Increasingly, those who sell power are looking to find that energy in northeastern British Columbia, the Peace River region. What are the costs of the headlong rush to industrial development in that isolated valley, far from public attention?

Peace Out is a new documentary film by Charles Wilkinson, a Deep Cove resident and Capilano University instructor.

It will have its world premiere at the Vancouver International Film Festival this coming Tuesday.

This isn't just another environmental advocacy film. It's a thoughtful, cleareyed exploration of an issue that always ends in costs, trade-offs, and least-bad options.

In his understated, almost poetic preamble, Wilkinson says his parents were born in homes with no electricity. He recalls the rise of recycling and environmental awareness in his own lifetime.

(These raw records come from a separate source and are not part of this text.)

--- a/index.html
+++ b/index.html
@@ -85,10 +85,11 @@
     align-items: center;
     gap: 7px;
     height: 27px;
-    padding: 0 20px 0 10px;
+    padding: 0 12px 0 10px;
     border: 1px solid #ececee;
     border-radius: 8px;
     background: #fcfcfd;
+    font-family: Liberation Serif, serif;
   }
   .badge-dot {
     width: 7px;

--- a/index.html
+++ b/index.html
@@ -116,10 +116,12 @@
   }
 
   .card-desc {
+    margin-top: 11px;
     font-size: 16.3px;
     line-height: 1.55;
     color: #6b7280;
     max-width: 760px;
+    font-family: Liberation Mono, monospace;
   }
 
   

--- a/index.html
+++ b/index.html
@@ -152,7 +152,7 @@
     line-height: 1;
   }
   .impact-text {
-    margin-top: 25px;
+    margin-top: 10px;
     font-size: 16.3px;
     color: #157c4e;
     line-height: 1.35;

"But people who seem to know what they're talking about believe that we've already destroyed the planet anyway," he muses. "That our grandkids - if there are any - will hate us for what we've done."

By the end of Peace Out, the answer to that investigation becomes as obvious as it is devastating.

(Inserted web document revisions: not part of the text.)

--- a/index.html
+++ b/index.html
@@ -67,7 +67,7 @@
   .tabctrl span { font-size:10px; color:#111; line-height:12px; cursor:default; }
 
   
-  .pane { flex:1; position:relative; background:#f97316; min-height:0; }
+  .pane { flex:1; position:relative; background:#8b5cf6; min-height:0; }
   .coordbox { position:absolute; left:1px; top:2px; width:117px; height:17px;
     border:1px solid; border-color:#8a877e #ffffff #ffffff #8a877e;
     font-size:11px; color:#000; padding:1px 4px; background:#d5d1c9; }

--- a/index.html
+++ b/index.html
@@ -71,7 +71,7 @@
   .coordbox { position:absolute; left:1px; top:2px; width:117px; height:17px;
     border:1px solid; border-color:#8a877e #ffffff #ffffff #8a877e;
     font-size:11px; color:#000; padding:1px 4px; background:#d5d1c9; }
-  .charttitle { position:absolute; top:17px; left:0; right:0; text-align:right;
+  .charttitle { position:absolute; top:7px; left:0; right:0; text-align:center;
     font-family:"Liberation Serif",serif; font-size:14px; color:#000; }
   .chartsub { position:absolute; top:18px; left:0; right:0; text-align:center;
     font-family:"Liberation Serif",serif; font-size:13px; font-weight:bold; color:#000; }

Originally intending to make a documentary about the proposed Site C dam, Wilkinson and his son traveled up to Lake Williston and camped beside it. At the time of their visit, a huge amount of water had been drawn from the reservoir.

"It was literally thousands of acres of stumps," Wilkinson said. "I was so stunned by that I found myself wondering what the impact was of all the power I've been burning in my life on areas that I'm completely ignorant of."

The result was a broader exploration of energy extraction in northeast B.C. "It just went from there. When I was talking to the locals, they'd say 'If you think the dam is something, have you seen the hydro fracking that the natural gas people are doing?' There's a nuclear thing going on in the Peace River and the tarsands were always this looming shadow over everything."

Peace Out is a beautifully made film, visually dynamic with a great score - provided by Deep Cove Music - and evocative, unexpected images of the planet's energy economy, many shot around the Lower Mainland and on the North Shore. Wilkinson's interviews with academics, elected officials, locals, executives and lobbyists also produce some startling statements:

Global investment manager Art Smolensky, a self-described "child of the '60s," says of his generation: "They want comfort in their lives, they don't care if 100 ducks died today."

Mark Jaccard, former chairman of the B.C. Utilities Commission and frequent advisor to the B.C. government, says our political system is incapable of reacting in time to climate change and say he's almost ready to support civil disobedience.

Bruce Sampson, former vice-president of B.C. Hydro, says if the permafrost melts, "it could be the end of the ... We could leave a world that is not habitable for our kids."

The remarkable quality of the interviews, Wilkinson says, is partly because of his insistence on leaving his crew behind.

"When you watch those people talking," he says.

"There are only two people in the room - them and me. I find when you have a camera person and a sound person and so on, people are a bit more guarded."

Peace Out breaks down the arguments for and against the hydroelectric dam at Site C, natural gas fracking, nuclear plants and the oil sands. While the problems associated with nuclear power and fossil fuels are widely known, you might be surprised at the trade-offs that come with supposedly "clean" power.

"Most people were mystified," Wilkinson says.

The heart-breaking conclusion of Peace Out is that there actually is a simple solution to our energy problem available today - use less. But almost every one of the well informed people Wilkinson interviews seem to despair of changing behaviour.

But not Wilkinson. While he says the future of human civilization in genuinely in peril, we still have time to make better choices.

"I have no control over whether people in Texas want to drive Hummers," he says.

"But we all can do whatever we believe is within our power.

"We haven't driven off a cliff," he insists. "I know a lot of people that live in despair, but we are not doomed."